L’ultimo attentato a Parigi è chiaramente ancora una volta organizzato da Ankara. Questo attacco è anche un attacco contro il popolo francese.

Secondo testimoni oculari un uomo armato ha attaccato prima il centro, poi un ristorante e un parrucchiere curdo dall’altra parte della strada. Nell’attacco ci sono feriti e caduti. L’aggressore è stato catturato dalla polizia.

Non possiamo considerare questo attacco come un attacco ordinario. È un’altra versione dell’assassinio di 10 anni fa a Parigi nel 2013. Non sappiamo chi sia la persona arrestata, ma si tratta di un’operazione con base ad Ankara. È un attacco organizzato dal MİT e dalla controguerriglia.

Non importa chi preme il grilletto, Ankara è il potere dietro di esso, dalle informazioni rivelate nell’indagine sull’assassinio delle tre donne rivoluzionarie il 9 gennaio 2013 e nell’indagine sull’attentato contro i leader curdi in Belgio. Durante questi 10 anni di indagini, noi avvocati e investigatori abbiamo visto che il centro delle squadre di assassini turchi in Europa è in Francia.

Il procuratore capo ha già annunciato che si è trattato di un attacco razzista, ma non lo accettiamo. Anche se questo potrebbe essere il caso, non abbiamo dubbi che sia stato diretto dalla Turchia.

Il pubblico ministero non deve ingannare il pubblico. La Francia, non adottando le misure necessarie, è responsabile di questo attacco.

Il popolo curdo e i suoi amici devono restare uniti di fronte a questi attacchi e devono invitare il governo francese ad assumersi le proprie responsabilità. Lo Stato turco deve essere ritenuto responsabile e deve essere processato per i suoi crimini.
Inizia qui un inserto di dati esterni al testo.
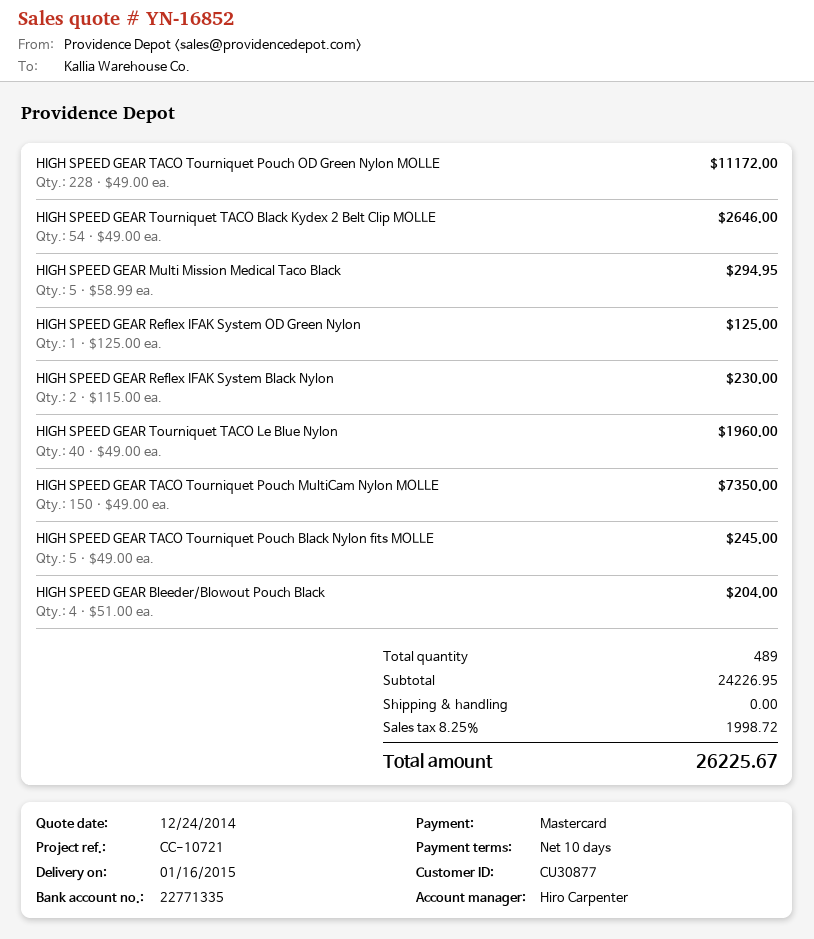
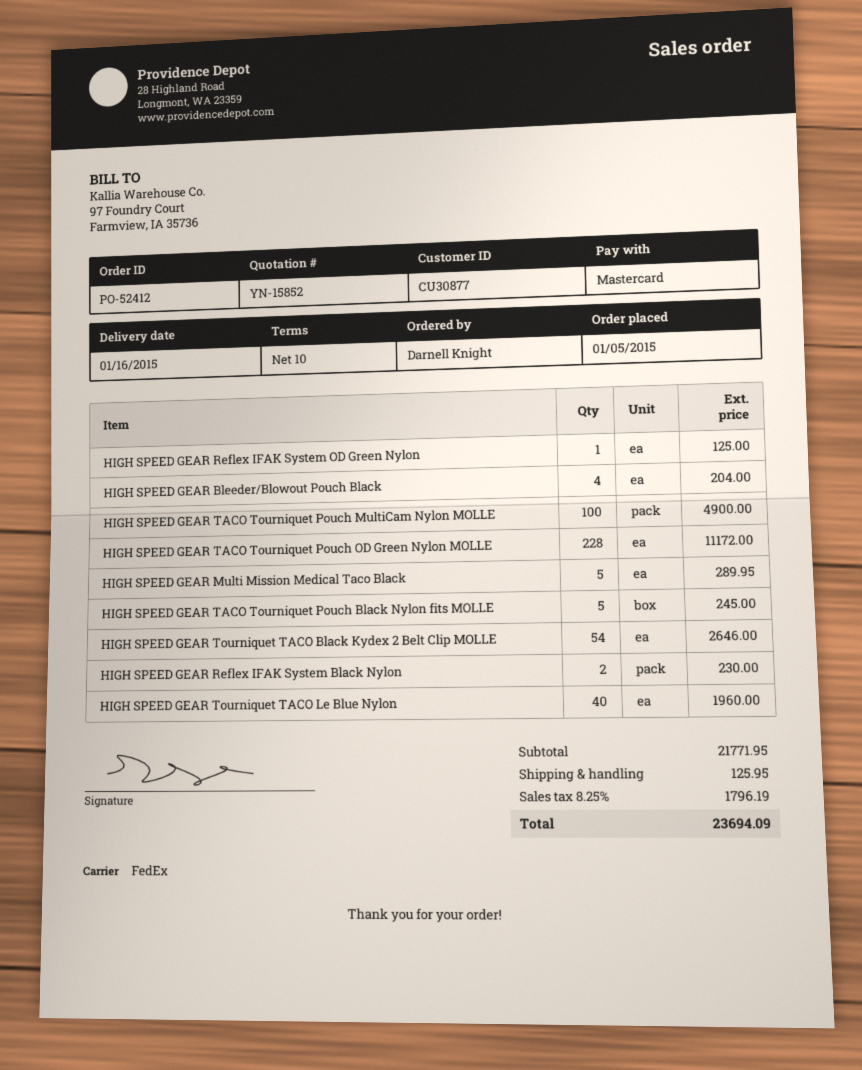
quote number: YN-16852 -> YN-15852
HIGH SPEED GEAR Multi Mission Medical Taco Black: 5 for 294.95 -> 5 for 289.95
HIGH SPEED GEAR TACO Tourniquet Pouch MultiCam Nylon MOLLE: 150 for 7350.00 -> 100 for 4900.00
subtotal: 24226.95 -> 21771.95
shipping: 0.00 -> 125.95
tax: 8.25% = 1998.72 -> 8.25% = 1796.19
total: 26225.67 -> 23694.09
KNK- Congresso nazionale del Kurdistan

È chiaro che i sostenitori e promotori europei delle politiche di genocidio e delle operazioni militari di Erdogan hanno permesso ancora una volta all’Europa di essere un’estensione degli attacchi dello Stato turco contro il popolo curdo.

L’atroce attacco contro il Centro Culturale Ahmet Kaya di Parigi, in cui 3 persone hanno perso la vita e 3 sono rimaste ferite, è il risultato di queste politiche. Quasi esattamente 10 anni fa a Parigi, Sakine Cansiz, Fidan Dogan e Leyla Saylemez sono state assassinati dall’intelligence turca. 10 anni dopo questo massacro politico possiamo vedere chiaramente che l’organizzazione di intelligence turca, il MIT, sta continuando le sue operazioni.
Proprio come nel caso dell’utilizzo di armi chimiche da parte dello Stato turco, la Germania e la Francia stanno palesemente ignorando le norme sui diritti umani e il diritto internazionale e ancora una volta chiudono un occhio sugli attacchi contro il popolo curdo.
Come risultato di queste politiche, lo Stato tedesco ha condotto irruzioni contro le istituzioni curde, la comunità curda e i politici curdi. Allo stesso modo la Francia è diventata una terra in cui gli omicidi politici contro i curdi sono diventati un evento regolare.
Così come il popolo curdo chiede giustizia da dieci anni, continuerà a resistere contro gli sporchi giochi e gli interessi geo strategici di tutti gli stati coinvolti.
Cercheremo giustizia e principalmente chiederemo conto dei due stati coinvolti in questi brutali attacchi; vale a dire la Turchia e la Francia. Nessun attacco ci allontanerà dalla nostra legittima lotta per la nostra identità e libertà.

Movimento delle donne curde in Europa– TJK-E 23.12.2022

Bresciaanticapitalista è a fianco e solidale con i curdi sotto attacco in Turchia, Siria, Iraq, Iran, Germania e Francia. Sosterremo tutte le iniziative affinché la repressione contro il popolo curdo cessi in ogni parte del mondo. Rottura diplomatica e commerciale con il governo terrorista di Erdogan. I governi UE conniventi.